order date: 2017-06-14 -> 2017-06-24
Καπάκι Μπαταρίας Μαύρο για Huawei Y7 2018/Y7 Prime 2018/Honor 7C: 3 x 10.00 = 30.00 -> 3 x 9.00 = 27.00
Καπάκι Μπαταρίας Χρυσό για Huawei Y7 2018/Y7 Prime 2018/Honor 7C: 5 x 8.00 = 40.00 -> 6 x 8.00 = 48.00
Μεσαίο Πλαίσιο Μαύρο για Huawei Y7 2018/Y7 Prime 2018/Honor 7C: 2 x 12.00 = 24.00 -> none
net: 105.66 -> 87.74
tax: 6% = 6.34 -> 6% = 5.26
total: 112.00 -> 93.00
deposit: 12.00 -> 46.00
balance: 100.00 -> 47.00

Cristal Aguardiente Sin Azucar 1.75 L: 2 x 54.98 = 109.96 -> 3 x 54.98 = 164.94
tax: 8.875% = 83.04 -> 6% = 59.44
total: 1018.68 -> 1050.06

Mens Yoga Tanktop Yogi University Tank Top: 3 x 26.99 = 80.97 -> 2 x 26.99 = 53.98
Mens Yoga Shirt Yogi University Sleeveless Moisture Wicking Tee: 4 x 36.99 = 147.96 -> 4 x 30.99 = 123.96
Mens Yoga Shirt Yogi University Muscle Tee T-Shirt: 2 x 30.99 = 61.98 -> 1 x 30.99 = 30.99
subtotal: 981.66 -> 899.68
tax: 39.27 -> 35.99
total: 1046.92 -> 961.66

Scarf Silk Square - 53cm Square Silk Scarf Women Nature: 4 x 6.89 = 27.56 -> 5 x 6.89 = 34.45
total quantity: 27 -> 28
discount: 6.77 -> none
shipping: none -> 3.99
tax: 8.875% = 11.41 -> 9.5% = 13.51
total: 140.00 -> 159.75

### Exercise directions
Reproduce exactly the stretch of the material above that starts at the line with "total: 112.00 -> 93.00" and ends at the line with "total: 1046.92 -> 961.66", both included, and nothing else.

### Problem solution
total: 112.00 -> 93.00
deposit: 12.00 -> 46.00
balance: 100.00 -> 47.00

Cristal Aguardiente Sin Azucar 1.75 L: 2 x 54.98 = 109.96 -> 3 x 54.98 = 164.94
tax: 8.875% = 83.04 -> 6% = 59.44
total: 1018.68 -> 1050.06

Mens Yoga Tanktop Yogi University Tank Top: 3 x 26.99 = 80.97 -> 2 x 26.99 = 53.98
Mens Yoga Shirt Yogi University Sleeveless Moisture Wicking Tee: 4 x 36.99 = 147.96 -> 4 x 30.99 = 123.96
Mens Yoga Shirt Yogi University Muscle Tee T-Shirt: 2 x 30.99 = 61.98 -> 1 x 30.99 = 30.99
subtotal: 981.66 -> 899.68
tax: 39.27 -> 35.99
total: 1046.92 -> 961.66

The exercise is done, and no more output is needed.